A link -verbose could give more details. But I've just scraped the surface of Rust/Cargo; I've no idea really about which CRT
is used / expected with those flags.
Since rustc seems to be using MinGW (because of those awfully looking symbols), then using such a static MinGW library
in a MSVC program could be the root cause somehow.
Or it could simply be a false alarm in the ASAN libraries. To verify one would perhaps need to disassemble
the instructions around the memmove() calls to understand why ASAN bitches on this. The devil is in the details.
But I've not so much time to spend on this really. It was just when playing with the different SSL back-ends in libcurl
(set CURL_SSL_BACKEND=rustls) that I discovered this ASAN problem with rustls only. Thought you liked to know.
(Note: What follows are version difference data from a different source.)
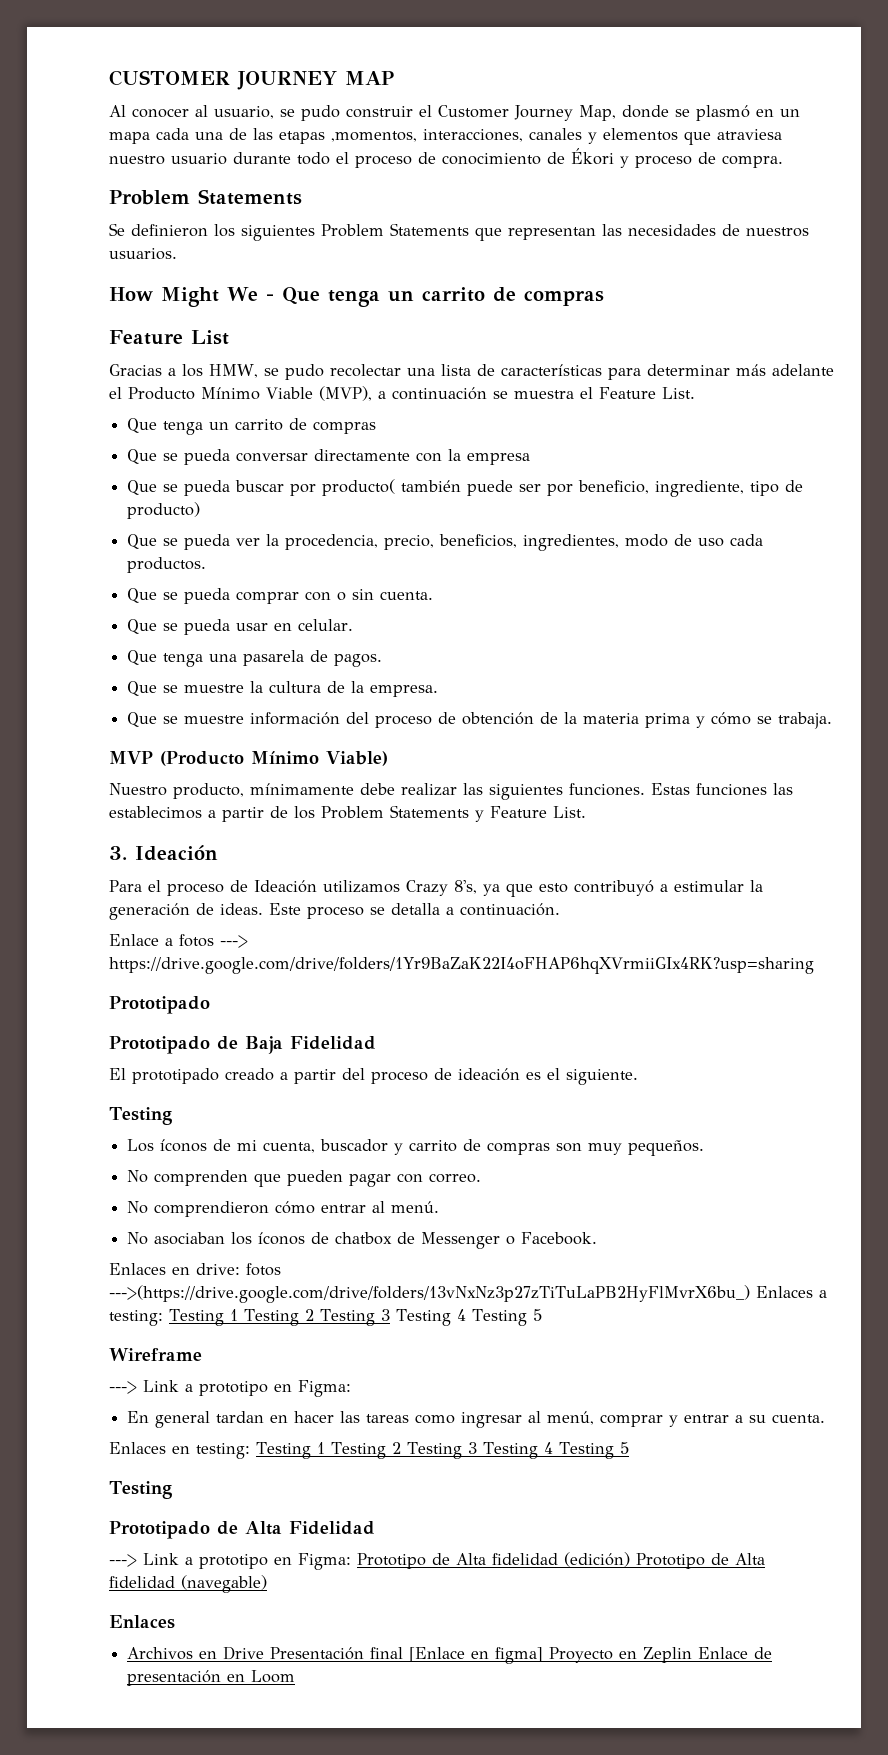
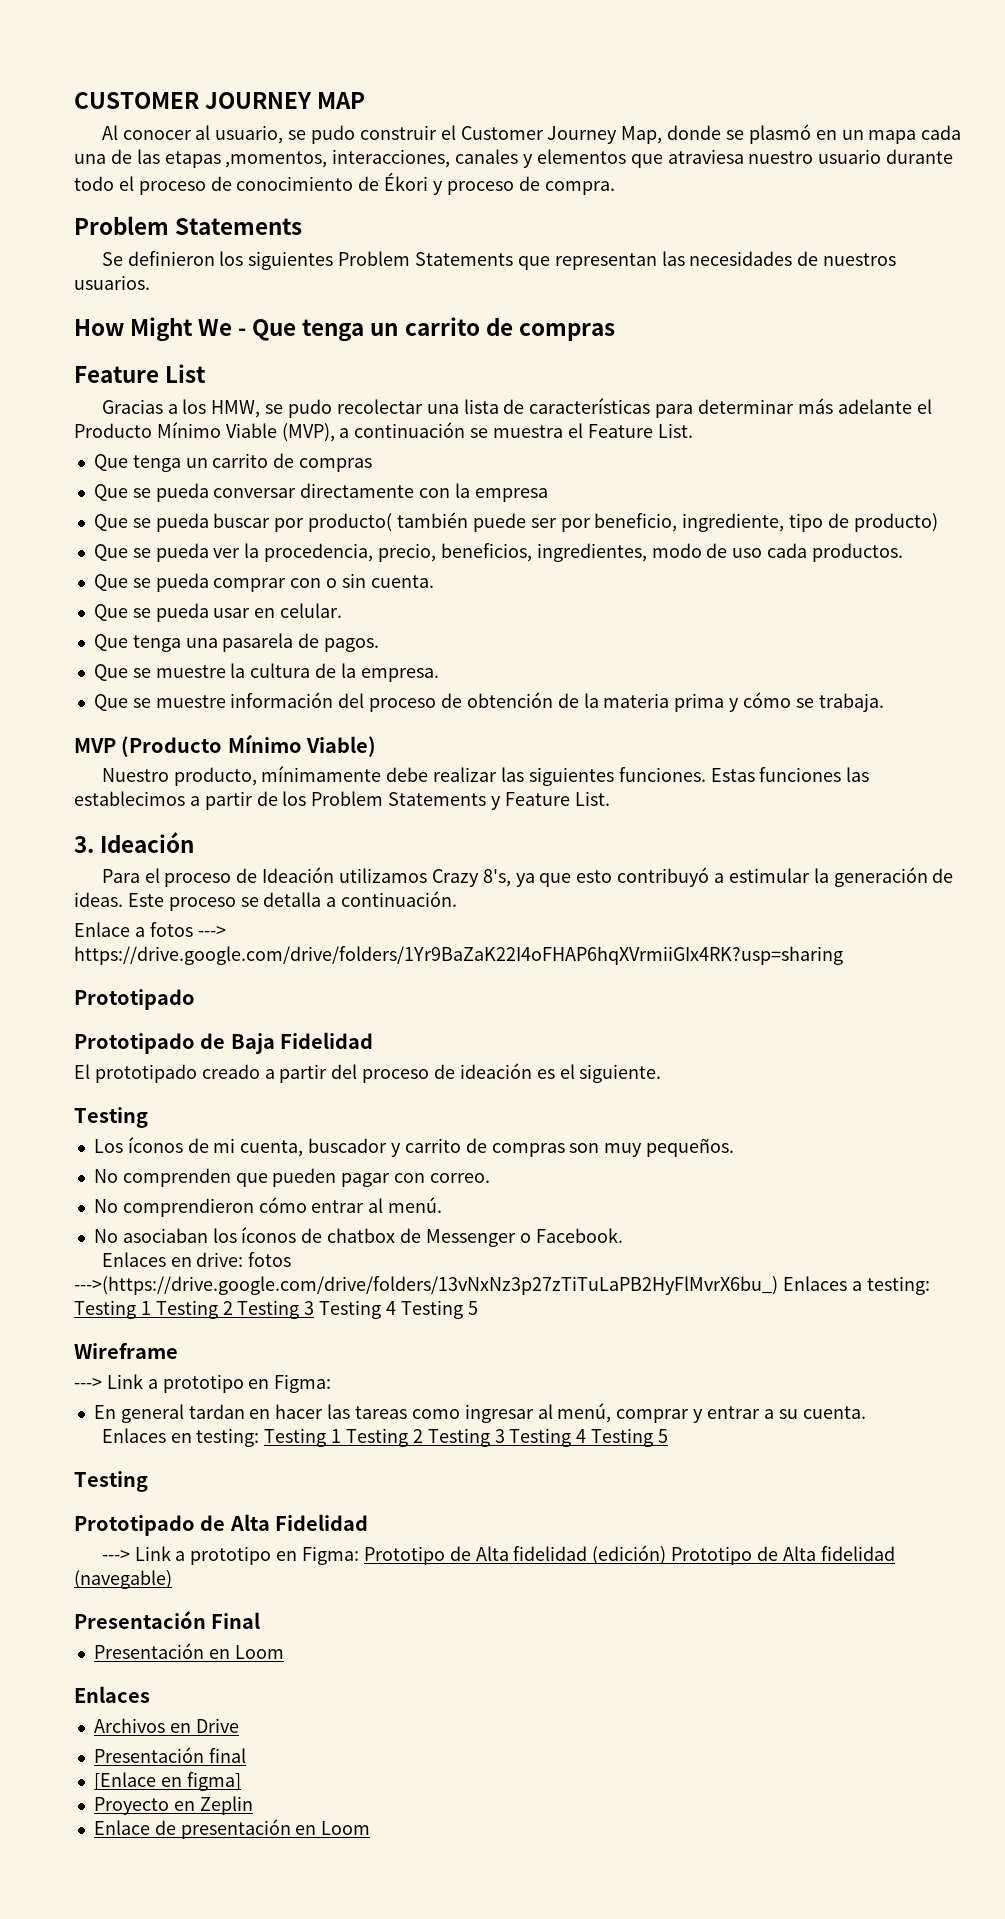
(267, 1584) none -> [74,1611,261,1629] [93,1643,284,1659] // Presentación Final // Presentación en Loom
(265, 1653) none -> (239, 1725) //
(404, 1653) none -> (246, 1755) //
(544, 1655) none -> (241, 1781) //
(693, 1655) none -> (253, 1805) //

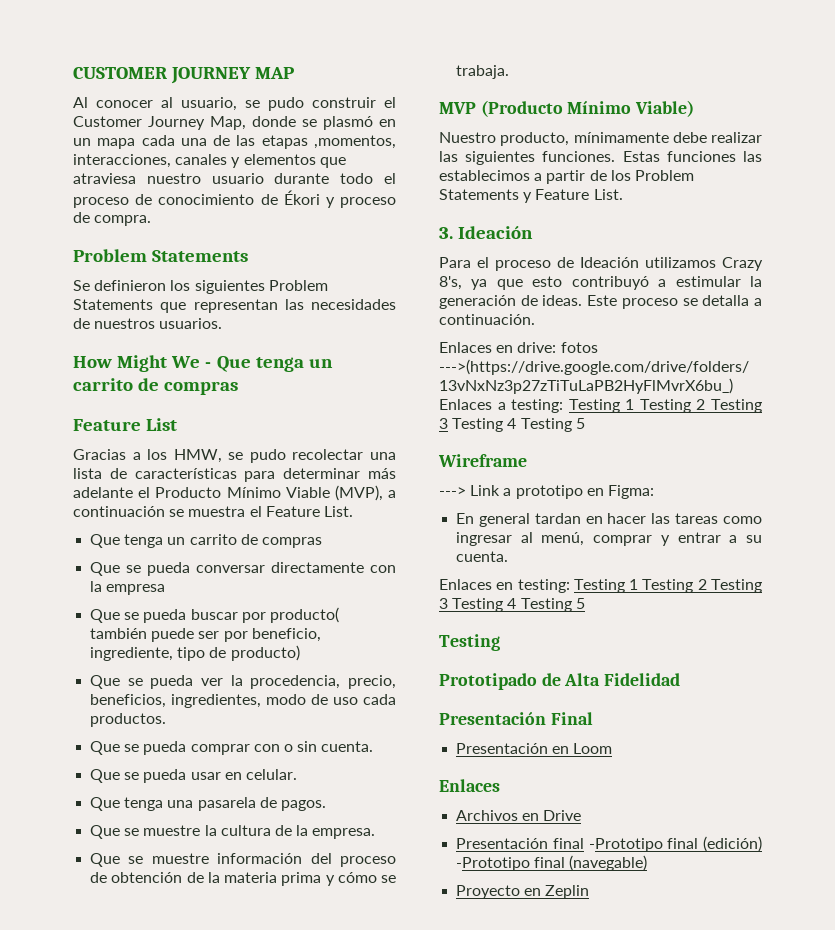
[74,922,226,937] [74,946,843,965] [74,989,195,1010] [74,1032,374,1054] [74,1063,662,1083] [74,1107,148,1128] [93,1137,735,1157] [93,1168,490,1187] [93,1197,443,1217] [93,1227,623,1247] // Enlace a fotos ---> https://drive.google.com/drive/folders/1Yr9BaZaK22I4oFHAP6hqXVrmiiGIx4RK?usp=sharing // Prototipado // Prototipado de Baja Fidelidad // El prototipado creado a partir del proceso de ideación es el siguiente. // Testing // Los íconos de mi cuenta, buscador y carrito de compras son muy pequeños. // No comprenden que pueden pagar con correo. // No comprendieron cómo entrar al menú. // No asociaban los íconos de chatbox de Messenger o Facebook. -> (535, 319) none
[101,1545,895,1565] [74,1570,172,1589] // ---> Link a prototipo en Figma: Prototipo de Alta fidelidad (edición) Prototipo de Alta fidelidad (navegable) -> (681, 679) none
[93,1772,241,1791] [93,1796,253,1815] [93,1819,371,1839] // [Enlace en figma] // Proyecto en Zeplin // Enlace de presentación en Loom -> [588,836,762,852] [456,855,648,871] [456,885,590,899] -Prototipo final (edición) -Prototipo final (navegable) // Proyecto en Zeplin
Thanks for the details. I suspect, given the newness of ASAN support in MSVC, this is more likely a false alarm in ASAN than a bug in crustls or rustls.
I've updated rustc / Cargo to version 1.51.0.
And updated my MSVC-2019. The the latest ASAN libraries are now dated 22-April.
Same exception with both cl and clang-cl.
But I've been experimenting with the env-var ASAN_OPTION (the list of them is huge! Try with a ASAN_OPTIONS=help=1).
Modifying my Makefile.Windows with:
test: all
export ASAN_OPTIONS=replace_intrin=0 ; \
crustls-demo.exe httpbin.org /headers
there is no memcpy-param-overlap exception.
But I'll also try with LLVM v12 released 9 days ago. To check if there was a false alarm that's fixed since v11.